We are seeking to evaluate this integral $(1)$
$$\int_{0}^{\infty}\left((1+x)^{-n}-\frac{\sin x}{x}\right)\frac{\mathrm dx}{x},n\ge1\tag1$$
$(1+x)^n=1+nx+\frac{n(n-1)}{2!}x^2+\cdots$
$$\int_{0}^{\infty}\left(1+nx+\frac{n(n-1)}{2!}x^2+\cdots-\frac{\sin x}{x}\right)\frac{\mathrm dx}{x}$$
$$\int_{0}^{\infty}\left(x^{-1}+n+\frac{n(n-1)}{2!}x+\cdots-\frac{\sin x}{x^2}\right)\mathrm dx$$
we run into this integral which is not possible $\int_{0}^{\infty}\frac{1}{x}\mathrm dx $
First, integrate by parts on the $\sin(x)/x$ term $$ I = \int_{0}^{\infty}\left[(1+x)^{-n}-\frac{\sin x}{x}\right]\frac{dx}{x} = \int_{0}^{\infty}\left[(1+x)^{-n}-\cos(x)\right]\frac{dx}{x} - 1 $$ Next, introduce the term $e^{-x}/x$ into the integral \begin{multline} I = \int_{0}^{\infty}\left[(1+x)^{-n} - e^{-x} + e^{-x}+\cos(x)\right]\frac{dx}{x} - 1 \\= \int_{0}^{\infty}\left[(1+x)^{-n} - e^{-x}\right]\frac{dx}{x} + \int_0^\infty \left[e^{-x}-\cos(x)\right]\frac{dx}{x} - 1 \\= \int_0^\infty \frac{e^{-x}-\cos(x)}{x}dx - \psi(n)-1 \end{multline}
Where the last equality comes from the integral representation of the digamma function $\psi$ found here.

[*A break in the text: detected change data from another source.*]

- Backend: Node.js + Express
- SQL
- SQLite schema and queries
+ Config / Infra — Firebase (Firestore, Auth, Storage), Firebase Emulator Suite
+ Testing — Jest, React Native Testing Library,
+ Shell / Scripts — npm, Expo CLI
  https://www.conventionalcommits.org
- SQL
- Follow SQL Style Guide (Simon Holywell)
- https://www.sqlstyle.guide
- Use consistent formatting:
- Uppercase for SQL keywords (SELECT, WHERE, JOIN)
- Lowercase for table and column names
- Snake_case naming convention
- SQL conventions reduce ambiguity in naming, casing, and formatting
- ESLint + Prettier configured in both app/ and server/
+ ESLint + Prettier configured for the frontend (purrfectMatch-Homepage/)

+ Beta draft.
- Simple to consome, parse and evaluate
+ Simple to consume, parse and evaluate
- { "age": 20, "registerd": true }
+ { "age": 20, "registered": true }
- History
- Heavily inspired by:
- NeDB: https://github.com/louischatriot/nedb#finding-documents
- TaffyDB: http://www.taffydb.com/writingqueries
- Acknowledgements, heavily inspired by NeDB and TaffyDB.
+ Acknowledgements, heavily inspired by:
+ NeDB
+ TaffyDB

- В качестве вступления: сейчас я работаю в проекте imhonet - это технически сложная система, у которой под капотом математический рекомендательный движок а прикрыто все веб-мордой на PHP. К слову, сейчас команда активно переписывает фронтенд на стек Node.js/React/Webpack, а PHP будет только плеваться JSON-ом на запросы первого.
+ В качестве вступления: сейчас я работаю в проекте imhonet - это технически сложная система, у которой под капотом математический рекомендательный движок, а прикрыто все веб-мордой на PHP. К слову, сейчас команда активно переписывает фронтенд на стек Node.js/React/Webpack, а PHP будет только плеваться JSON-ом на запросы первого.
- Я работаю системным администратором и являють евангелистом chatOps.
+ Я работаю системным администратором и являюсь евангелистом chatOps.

Now, as it happens, $\int_0^\infty [e^{-x}-\cos(x)]dx/x = 0$. This can be shown in a few ways, such as showing the Laplace transform of the integrand is $\ln[\sqrt{1+s^2}/(1+s)]$. At any rate, this gives $$ \int_{0}^{\infty}\left[(1+x)^{-n}-\frac{\sin x}{x}\right]\frac{dx}{x} = -\psi(n) -1 . $$